Task inputs START

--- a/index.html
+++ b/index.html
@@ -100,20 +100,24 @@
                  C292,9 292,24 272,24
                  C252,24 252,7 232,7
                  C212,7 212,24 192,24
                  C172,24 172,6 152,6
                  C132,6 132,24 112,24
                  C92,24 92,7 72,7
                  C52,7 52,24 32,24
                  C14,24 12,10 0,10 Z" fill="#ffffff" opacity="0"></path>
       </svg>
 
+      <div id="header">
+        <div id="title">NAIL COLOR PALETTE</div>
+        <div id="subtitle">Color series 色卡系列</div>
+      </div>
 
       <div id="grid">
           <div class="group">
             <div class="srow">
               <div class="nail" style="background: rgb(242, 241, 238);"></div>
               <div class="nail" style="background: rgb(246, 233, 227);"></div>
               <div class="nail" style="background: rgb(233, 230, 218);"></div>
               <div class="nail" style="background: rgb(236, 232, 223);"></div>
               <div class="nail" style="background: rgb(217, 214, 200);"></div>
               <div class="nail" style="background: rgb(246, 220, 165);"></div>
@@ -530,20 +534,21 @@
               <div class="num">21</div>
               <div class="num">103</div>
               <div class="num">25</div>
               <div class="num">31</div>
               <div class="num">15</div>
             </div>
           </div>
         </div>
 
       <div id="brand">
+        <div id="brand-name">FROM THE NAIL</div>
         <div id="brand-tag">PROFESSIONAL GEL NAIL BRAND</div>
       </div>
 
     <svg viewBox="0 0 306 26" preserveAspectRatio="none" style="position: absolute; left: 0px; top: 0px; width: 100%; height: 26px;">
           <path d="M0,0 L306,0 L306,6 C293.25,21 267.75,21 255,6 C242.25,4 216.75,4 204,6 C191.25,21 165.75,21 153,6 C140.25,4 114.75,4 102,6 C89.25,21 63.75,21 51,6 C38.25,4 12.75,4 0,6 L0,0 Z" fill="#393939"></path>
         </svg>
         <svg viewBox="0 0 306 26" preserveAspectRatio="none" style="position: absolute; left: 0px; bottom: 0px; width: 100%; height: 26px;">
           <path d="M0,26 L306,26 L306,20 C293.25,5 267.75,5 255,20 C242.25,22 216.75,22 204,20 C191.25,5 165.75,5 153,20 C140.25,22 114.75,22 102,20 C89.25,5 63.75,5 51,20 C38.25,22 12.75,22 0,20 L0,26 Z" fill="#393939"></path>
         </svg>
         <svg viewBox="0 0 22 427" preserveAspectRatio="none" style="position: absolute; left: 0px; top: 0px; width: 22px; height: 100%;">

Task inputs END
Task inputs START

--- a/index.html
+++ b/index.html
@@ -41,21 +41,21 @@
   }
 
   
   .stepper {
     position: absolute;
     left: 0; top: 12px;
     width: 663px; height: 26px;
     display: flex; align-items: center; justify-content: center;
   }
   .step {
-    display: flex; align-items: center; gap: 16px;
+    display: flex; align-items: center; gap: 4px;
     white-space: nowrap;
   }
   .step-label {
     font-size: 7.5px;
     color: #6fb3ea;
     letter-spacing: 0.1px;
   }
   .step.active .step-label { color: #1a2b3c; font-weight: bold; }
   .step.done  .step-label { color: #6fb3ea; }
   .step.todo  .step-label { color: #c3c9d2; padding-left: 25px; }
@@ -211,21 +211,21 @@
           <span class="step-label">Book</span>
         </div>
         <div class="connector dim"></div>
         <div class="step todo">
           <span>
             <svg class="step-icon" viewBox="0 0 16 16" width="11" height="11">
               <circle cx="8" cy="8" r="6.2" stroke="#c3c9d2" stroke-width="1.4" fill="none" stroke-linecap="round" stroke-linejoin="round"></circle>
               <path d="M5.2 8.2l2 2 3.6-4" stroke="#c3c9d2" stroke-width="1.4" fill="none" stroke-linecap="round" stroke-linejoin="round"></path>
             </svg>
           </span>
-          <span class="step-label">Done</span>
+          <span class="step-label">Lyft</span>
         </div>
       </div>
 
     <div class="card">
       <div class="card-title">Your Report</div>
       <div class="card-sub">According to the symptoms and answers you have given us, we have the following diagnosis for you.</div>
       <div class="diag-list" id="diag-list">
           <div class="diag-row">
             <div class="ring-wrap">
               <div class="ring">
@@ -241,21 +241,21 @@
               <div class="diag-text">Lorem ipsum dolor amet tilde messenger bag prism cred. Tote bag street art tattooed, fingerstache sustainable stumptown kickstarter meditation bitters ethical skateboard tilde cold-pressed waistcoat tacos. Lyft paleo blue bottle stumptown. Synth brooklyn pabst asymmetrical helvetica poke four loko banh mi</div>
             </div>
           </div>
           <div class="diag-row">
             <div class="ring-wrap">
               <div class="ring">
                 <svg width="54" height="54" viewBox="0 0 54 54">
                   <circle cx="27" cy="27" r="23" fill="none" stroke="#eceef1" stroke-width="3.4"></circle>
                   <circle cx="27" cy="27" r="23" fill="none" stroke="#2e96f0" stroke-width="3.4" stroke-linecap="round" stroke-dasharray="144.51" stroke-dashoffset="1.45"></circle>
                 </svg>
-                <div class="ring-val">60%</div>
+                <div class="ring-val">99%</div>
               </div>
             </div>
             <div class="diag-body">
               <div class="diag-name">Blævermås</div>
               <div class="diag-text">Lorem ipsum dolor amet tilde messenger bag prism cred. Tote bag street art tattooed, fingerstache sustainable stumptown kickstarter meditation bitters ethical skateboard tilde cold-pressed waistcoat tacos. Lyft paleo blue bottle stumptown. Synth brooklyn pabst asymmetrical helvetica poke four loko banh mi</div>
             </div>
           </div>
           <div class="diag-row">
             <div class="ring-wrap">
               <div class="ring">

Task inputs END

--- Directions for this task ---
Reproduce each line of the records in which the word "items" appears.

--- Result of the exercise ---
     display: flex; align-items: center; justify-content: center;
-    display: flex; align-items: center; gap: 16px;
+    display: flex; align-items: center; gap: 4px;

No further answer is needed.